The acting UN human rights chief urged European Union member states yesterday to avoid “backtracking” on their efforts to develop renewable energy sources at a time when soaring prices have prompted some to ramp up use of, and searches for, fossil fuels.
Nada al-Nashif, the acting high commissioner for human rights, laid out rights concerns about more than 30 countries, regions and territories including Ethiopia, Ukraine, Myanmar and Haiti in an opening speech to the latest session of the Human Rights Council in Geneva.
Beyond expressing concerns about the direct impact of Russia’s war in Ukraine, she noted how the war has dented exports of food and fuel from those two countries, forcing EU states, for example, to scramble to boost their energy sources.
In the face of soaring energy prices which threaten to impact the most vulnerable as winter approaches, some EU member states are turning to investments in fossil fuels infrastructure and supplies,” Ms Nashif said.
While such an impulse was “understandable,” she warned of the long-term consequences of boosting use of fossil fuels that contribute to global warming and called for faster development of energy-efficiency projects and renewables.
“There is no room for backtracking in the face of the ongoing climate crisis,” she said.
In Germany, the EU’s biggest economy, use of carbon-spewing coal rose as a share of the country’s total electricity production in the first half of 2022 compared with a year earlier.

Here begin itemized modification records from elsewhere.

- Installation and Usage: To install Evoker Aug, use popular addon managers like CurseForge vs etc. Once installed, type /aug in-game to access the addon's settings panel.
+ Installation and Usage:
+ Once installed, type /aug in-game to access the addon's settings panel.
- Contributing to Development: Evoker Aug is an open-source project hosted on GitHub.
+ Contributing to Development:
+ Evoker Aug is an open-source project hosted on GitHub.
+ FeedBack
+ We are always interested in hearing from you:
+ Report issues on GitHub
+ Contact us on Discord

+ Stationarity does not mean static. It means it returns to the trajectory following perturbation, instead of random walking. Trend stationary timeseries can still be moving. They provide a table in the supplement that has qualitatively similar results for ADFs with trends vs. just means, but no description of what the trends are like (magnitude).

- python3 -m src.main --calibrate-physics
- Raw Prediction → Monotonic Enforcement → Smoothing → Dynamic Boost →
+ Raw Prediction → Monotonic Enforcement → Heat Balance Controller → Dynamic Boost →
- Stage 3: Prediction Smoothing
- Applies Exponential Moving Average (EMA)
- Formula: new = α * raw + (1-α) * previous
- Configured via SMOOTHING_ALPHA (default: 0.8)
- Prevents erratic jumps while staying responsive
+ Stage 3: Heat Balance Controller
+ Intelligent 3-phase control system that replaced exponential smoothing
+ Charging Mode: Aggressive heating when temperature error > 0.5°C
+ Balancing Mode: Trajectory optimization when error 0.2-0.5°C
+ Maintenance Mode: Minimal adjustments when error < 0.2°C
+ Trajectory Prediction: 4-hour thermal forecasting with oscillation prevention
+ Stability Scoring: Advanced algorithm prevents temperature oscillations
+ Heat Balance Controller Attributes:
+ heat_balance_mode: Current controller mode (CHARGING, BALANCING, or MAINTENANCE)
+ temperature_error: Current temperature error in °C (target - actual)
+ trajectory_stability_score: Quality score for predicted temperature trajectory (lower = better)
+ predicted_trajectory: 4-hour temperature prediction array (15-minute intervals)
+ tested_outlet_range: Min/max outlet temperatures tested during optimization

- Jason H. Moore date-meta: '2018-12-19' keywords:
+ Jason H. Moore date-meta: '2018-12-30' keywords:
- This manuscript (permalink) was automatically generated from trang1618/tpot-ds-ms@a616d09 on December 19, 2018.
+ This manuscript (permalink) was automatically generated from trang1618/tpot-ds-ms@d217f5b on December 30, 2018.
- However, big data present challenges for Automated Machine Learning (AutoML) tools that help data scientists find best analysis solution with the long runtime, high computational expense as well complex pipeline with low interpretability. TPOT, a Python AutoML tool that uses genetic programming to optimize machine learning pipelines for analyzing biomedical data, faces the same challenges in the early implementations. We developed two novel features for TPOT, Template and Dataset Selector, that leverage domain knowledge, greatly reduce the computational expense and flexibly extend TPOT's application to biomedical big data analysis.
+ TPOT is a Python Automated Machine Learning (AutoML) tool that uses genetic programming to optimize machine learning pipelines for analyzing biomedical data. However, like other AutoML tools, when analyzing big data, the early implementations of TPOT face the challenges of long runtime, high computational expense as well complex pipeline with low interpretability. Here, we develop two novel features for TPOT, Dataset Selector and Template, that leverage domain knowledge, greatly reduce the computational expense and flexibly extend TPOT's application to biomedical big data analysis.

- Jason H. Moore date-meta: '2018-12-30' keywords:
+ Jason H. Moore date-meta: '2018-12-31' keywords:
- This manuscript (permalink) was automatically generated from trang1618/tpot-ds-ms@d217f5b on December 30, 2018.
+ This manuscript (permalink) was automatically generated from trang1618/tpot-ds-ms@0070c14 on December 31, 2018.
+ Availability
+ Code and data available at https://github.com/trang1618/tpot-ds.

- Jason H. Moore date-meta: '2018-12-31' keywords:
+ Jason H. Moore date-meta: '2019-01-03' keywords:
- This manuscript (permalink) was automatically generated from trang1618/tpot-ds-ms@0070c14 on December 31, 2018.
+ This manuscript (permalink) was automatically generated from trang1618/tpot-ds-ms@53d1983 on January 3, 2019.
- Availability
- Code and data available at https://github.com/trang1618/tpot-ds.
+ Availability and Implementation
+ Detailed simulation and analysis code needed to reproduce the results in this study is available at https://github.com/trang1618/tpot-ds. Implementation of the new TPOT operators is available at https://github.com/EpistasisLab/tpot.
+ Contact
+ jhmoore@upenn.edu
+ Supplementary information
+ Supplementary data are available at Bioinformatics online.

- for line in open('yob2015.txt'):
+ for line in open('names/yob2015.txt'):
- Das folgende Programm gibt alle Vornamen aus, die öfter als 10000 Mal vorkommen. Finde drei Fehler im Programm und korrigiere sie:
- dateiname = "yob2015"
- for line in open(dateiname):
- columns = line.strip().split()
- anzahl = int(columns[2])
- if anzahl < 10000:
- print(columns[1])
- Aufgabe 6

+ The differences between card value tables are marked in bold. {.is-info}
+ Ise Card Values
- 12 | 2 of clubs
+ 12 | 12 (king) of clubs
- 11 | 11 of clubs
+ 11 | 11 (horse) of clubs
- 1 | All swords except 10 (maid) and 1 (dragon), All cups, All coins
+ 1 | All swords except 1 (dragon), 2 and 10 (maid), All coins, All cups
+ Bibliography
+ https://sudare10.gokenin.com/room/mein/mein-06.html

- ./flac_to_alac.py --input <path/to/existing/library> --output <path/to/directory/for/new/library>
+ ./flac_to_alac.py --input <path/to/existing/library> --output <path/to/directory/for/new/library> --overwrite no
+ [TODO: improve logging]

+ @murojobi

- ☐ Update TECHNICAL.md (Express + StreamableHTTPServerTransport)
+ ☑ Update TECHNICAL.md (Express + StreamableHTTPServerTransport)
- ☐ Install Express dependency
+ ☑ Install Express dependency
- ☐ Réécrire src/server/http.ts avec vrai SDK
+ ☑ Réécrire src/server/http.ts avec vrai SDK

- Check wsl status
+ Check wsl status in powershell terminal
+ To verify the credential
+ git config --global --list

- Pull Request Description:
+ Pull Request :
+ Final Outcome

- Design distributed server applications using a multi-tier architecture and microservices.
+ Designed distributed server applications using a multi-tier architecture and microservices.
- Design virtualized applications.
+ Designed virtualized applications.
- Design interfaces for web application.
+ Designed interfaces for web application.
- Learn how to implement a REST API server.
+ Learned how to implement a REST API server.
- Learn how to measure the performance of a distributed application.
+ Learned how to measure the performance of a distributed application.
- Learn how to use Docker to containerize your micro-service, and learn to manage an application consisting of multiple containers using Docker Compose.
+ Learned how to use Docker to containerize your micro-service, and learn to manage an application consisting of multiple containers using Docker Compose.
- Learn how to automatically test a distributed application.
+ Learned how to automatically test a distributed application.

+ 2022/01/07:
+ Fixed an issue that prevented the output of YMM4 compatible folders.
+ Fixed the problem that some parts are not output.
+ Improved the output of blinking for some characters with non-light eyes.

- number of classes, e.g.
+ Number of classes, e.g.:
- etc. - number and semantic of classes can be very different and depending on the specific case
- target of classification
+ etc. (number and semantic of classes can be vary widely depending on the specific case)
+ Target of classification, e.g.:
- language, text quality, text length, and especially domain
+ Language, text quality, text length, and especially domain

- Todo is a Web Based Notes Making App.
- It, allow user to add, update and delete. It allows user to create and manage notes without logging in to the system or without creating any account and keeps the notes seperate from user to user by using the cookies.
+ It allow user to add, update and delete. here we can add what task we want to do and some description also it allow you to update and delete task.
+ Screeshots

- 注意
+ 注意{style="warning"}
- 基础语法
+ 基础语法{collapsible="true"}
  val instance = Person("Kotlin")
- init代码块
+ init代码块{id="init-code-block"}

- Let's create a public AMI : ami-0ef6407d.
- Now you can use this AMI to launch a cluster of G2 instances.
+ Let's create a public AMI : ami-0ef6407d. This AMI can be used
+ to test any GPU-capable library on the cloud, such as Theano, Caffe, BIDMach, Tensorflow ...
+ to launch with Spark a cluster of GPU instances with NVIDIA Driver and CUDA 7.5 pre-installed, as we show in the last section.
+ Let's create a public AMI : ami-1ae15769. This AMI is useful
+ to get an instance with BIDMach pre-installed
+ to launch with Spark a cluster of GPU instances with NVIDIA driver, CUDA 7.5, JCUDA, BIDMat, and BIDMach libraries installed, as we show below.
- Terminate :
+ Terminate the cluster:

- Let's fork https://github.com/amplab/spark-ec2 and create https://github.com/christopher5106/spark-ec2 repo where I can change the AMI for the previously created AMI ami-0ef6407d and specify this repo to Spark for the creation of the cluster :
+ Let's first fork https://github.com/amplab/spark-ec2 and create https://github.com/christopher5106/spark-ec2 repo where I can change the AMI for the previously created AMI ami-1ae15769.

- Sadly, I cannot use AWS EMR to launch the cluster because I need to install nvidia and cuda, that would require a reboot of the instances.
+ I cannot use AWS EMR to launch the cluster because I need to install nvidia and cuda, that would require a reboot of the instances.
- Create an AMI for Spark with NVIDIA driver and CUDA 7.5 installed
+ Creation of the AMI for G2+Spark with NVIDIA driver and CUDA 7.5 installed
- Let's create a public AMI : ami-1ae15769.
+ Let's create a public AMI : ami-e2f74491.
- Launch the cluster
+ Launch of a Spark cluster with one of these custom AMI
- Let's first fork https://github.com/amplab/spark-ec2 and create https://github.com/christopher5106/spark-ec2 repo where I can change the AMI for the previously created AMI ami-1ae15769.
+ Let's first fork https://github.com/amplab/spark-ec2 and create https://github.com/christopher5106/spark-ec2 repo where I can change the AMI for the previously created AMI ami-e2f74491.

The Dutch government this summer issued permits for a joint gas exploration project with Germany.
“Last week, Greenpeace urged EU ministers to immediately protect those who suffer the most from high energy prices and prevent polluters from raking in obscene profits.
“The energy crisis Europe is now facing is only the latest chapter in the long, shameful saga of global injustice and instability caused by fossil fuels,” Greenpeace EU campaigner Thomas Gelin said.
“What clearly needs to happen is to end the fossil fuel era for good, and to get serious about cutting energy waste, for example with a massive home insulation programme, and reducing the overall level of energy demand so that we have a chance of withstanding the havoc of the climate crisis in Europe and around the world.”